Dar-me-ia eu uma nova primavera estando já caminhando nos campos outonais da velhice? Benzo-me cuidadoso quando imagino que poderia descansar focando no coração tamanha extrapolação de atitude. O jovem em várias ocasiões age impensadamente, certamente glorificando uma capacidade de sobrevivência a qualquer custo que não tem e nunca terá, embora se ache um super homem.
O idoso, por sua vez, a par de suas conhecidas limitações, ele sabe muito bem quais são, converge no rumo das facilidades, da segurança, do conforto protetor de não superar as fronteiras do perigo. Folgo-me, por meu turno, em jamais esquecer as fragilidades que acompanham o tempo e me mantém cauteloso. Submeto-me à idade, não me diminui em nada estancar antes das bordas dos precipícios. Aprendi a me amar e gostar da vida.
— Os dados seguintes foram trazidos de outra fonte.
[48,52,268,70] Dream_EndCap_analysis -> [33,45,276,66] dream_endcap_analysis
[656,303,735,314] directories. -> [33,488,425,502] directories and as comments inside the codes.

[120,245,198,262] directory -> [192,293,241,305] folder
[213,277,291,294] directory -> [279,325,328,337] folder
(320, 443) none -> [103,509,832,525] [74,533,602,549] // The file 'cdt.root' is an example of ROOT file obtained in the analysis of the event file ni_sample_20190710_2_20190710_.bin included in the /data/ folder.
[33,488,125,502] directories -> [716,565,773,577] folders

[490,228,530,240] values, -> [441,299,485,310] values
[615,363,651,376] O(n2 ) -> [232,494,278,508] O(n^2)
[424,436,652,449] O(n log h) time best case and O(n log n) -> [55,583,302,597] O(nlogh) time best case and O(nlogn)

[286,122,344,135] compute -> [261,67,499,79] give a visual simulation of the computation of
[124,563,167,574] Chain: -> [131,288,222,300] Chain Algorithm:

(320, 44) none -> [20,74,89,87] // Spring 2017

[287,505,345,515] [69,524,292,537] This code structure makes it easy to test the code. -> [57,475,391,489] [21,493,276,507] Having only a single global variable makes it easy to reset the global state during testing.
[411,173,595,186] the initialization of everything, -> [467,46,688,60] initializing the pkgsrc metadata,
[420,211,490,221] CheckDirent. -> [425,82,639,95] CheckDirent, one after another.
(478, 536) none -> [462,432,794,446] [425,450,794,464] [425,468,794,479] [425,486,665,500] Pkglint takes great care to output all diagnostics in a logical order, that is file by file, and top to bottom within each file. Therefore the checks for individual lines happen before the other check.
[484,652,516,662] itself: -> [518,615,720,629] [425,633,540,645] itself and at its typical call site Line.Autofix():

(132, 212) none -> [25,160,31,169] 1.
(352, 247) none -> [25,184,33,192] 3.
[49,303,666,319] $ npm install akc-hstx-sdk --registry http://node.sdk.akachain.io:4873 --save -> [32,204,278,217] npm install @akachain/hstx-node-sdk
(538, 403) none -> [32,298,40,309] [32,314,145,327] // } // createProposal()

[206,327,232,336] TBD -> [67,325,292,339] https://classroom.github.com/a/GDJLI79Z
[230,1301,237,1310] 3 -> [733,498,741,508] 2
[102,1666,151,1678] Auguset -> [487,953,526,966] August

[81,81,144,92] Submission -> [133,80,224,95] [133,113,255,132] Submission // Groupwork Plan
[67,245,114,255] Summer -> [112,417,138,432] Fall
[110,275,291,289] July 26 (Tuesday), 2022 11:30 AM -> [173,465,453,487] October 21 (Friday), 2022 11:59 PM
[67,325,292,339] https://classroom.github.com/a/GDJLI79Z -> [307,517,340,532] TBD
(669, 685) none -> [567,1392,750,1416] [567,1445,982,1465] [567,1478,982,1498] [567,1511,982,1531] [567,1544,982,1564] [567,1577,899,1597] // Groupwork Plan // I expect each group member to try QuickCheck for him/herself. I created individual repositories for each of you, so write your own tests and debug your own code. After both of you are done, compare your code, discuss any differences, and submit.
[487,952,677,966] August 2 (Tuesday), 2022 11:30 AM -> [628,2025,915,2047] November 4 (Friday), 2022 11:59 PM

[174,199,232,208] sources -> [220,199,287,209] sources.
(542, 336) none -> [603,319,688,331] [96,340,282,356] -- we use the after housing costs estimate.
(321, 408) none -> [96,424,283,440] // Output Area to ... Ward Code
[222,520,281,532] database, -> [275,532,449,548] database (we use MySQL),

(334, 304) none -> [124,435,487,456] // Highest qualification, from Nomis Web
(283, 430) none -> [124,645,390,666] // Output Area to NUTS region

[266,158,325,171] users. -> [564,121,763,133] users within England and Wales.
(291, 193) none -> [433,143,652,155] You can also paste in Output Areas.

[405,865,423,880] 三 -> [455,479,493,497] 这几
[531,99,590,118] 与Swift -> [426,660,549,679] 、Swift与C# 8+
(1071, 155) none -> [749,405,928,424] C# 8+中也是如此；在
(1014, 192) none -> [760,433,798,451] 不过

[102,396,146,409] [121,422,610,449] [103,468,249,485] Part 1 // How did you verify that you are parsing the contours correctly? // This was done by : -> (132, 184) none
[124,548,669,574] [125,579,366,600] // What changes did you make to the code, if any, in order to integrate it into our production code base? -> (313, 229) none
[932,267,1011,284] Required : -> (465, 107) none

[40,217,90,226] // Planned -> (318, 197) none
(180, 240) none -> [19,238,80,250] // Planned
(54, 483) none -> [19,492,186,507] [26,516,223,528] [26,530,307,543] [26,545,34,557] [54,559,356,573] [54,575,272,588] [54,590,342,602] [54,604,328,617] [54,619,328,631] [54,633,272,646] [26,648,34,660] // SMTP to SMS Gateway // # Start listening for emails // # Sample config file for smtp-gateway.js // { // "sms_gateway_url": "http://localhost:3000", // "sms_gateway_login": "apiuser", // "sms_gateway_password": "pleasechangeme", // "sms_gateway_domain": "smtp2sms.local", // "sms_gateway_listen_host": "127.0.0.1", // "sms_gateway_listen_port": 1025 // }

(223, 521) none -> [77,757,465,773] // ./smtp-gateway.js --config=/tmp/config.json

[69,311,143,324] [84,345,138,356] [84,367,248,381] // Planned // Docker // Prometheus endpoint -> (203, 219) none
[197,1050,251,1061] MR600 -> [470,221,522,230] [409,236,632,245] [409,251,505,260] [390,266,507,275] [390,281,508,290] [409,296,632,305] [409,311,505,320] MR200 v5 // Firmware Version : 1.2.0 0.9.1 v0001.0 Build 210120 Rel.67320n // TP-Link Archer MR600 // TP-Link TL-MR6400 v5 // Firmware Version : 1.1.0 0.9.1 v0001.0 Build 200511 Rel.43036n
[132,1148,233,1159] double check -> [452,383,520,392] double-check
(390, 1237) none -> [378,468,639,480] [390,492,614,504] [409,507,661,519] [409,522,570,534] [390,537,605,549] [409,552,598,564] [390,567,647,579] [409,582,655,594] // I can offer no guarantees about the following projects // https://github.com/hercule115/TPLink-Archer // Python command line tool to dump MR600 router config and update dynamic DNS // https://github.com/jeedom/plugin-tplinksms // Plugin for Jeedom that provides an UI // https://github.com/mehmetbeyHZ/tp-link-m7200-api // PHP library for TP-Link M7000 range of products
Aliar-me-ei sempre aos grupos dos cuidadosos, imprescindível lembrar a mim mesmo todos os dias que sou composto de elementos fracos como ossos, carne, músculos e órgãos que se deterioram ano após ano, factíveis assim de me porem em maus lençóis. Por que então eu me meteria a duro de morrer? Permito-me somente o possível.
As pernas bambas, os braços flácidos e a visão baça me colocam face a face com os riscos da fraqueza. Não, nunca me dou o arroubo dos esportes radicais, sem chance de em algum momento eu saltar de paraquedas ou me insinuar a valentão inventando de ser alpinista. Vejo-me apenas como realmente sou, longe de mim cortejar as probabilidades fora do meu controle, prefiro sentar-me numa varanda ao por do sol para usufruir da poesia da natureza do que me jogar nas corredeiras de um rio, na tentativa de provar o quanto sou excelente nadador.
Tratar-me-iam feito louco se o fizesse, me taxariam de alucinado...levo-me muito a sério para cometer tais insanidades. Só quero viver, agradecer a Deus por tudo, sentir-me feliz por envelhecer. Entregar-me-ei cotidianamente aos propósitos divinos enquanto me for concedido respirar, basta-me a santa graça de Deus.